Plus d’une vingtaine d’activistes de la société civile africaine se sont réunis du 4 au 6 juillet 2024 à Arusha, en Tanzanie, pour réfléchir sur la corruption, dans le cadre de la Journée africaine de lutte contre la corruption commémorée par l’Union africaine (UA) le 11 juillet de chaque année. La réunion organisée par Transparency international (TI) a regroupé les délégués des pays points focaux de cette ONG internationale spécialisée en matière de transparence. Le Congo y a été représenté par l’auteur de cet article, membre du Conseil d’administration de la Rencontre pour la paix et les droits de l’Homme (RPDH), section locale de TI.

Réunis trois durant à l’hôtel Mount Meru, les participants ont planché essentiellement sur la méthode BOT, un outil standard efficace en matière de lutte contre la corruption, déjà mis en œuvre dans quelques pays d’Afrique. Ils ont identifié les principaux facilitateurs des financements illicites (FFI), qui opèrent notamment sur le continent de manière incessante. Ceux-ci, très souvent enfreignent la législation en vigueur du pays, contournent le service fiscal et procèdent tantôt par des prête-noms, pour échapper aux contrôles de l’administration compétente.
En complicité avec certains piliers du régime en place, ces agents corrupteurs pour la plupart des facilitateurs étrangers, infiltrent même les Eglises, à travers les œuvres de charité. En première ligne des transactions financières frauduleuses et de l’invasion fiscale, se trouvent les entreprises commerciales, qui occasionnent les flux financiers illicites. Le développement de ce phénomène fait que l’Afrique enregistre chaque année, plusieurs dizaines, voire centaines de milliards qui se volatilisent. Outre celle née des entreprises commerciales, il y a aussi la corruption favorisée par les entreprises criminelles et la corruption active. C’est ce qui explique les soulèvements de ces jours-ci au Kenya, en Zambie, au Zimbabwe, au Malawi et dans d’autres régions du continent.
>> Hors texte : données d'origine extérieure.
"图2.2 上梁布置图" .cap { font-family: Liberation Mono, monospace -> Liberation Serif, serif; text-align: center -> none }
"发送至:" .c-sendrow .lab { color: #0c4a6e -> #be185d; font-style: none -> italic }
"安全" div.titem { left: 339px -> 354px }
Se basant sur l’étude menée en 2010 par Transparency international au niveau des banques, compagnies d’assurances et autres lieux supposés de corruption en Afrique, les participants ont noté que ce phénomène des flux financiers ou flots illicites dépouille le continent de ses ressources et le soumet à d’énormes risques. A partir de cette étude, TI avait en effet inventorié un certain nombre de circuits frauduleux et de corruption, qui pour la plupart des cas relèvent des mandataires, des notariats, de l’incorporation des sociétés où les facilitateurs ont des comptes, de la consultance en matière fiscale, des agents de services immobiliers, du blanchiment d’argent. En général, les facilitateurs étrangers viennent d’Europe, du Moyen-Orient, d’Asie.
Pendant cette réunion, les participants venus d’Europe et de plusieurs pays d’Afrique se sont dotés des arguments ou outils pour contrecarrer la corruption et établir un registre BOT dans leurs pays respectifs. Ils ont convenu de remonter les résolutions de leurs travaux auprès des décideurs, puis à terme, à l’Union africaine. Comme activistes et lanceurs d’alerte, ils ont pris l’option de plaider pour un modèle de loi à proposer aux Etats membres de l’UA. Il s’agit de faire un lobbying dans les pays et bâtir des stratégies susceptibles d’accroître les soutiens et établir la légitimité au niveau de l’UA.
Les participants ont rappelé que l’an dernier le G20 et l’UA s’étaient engagés à investir dans la transparence concernant les bénéficiaires effectifs.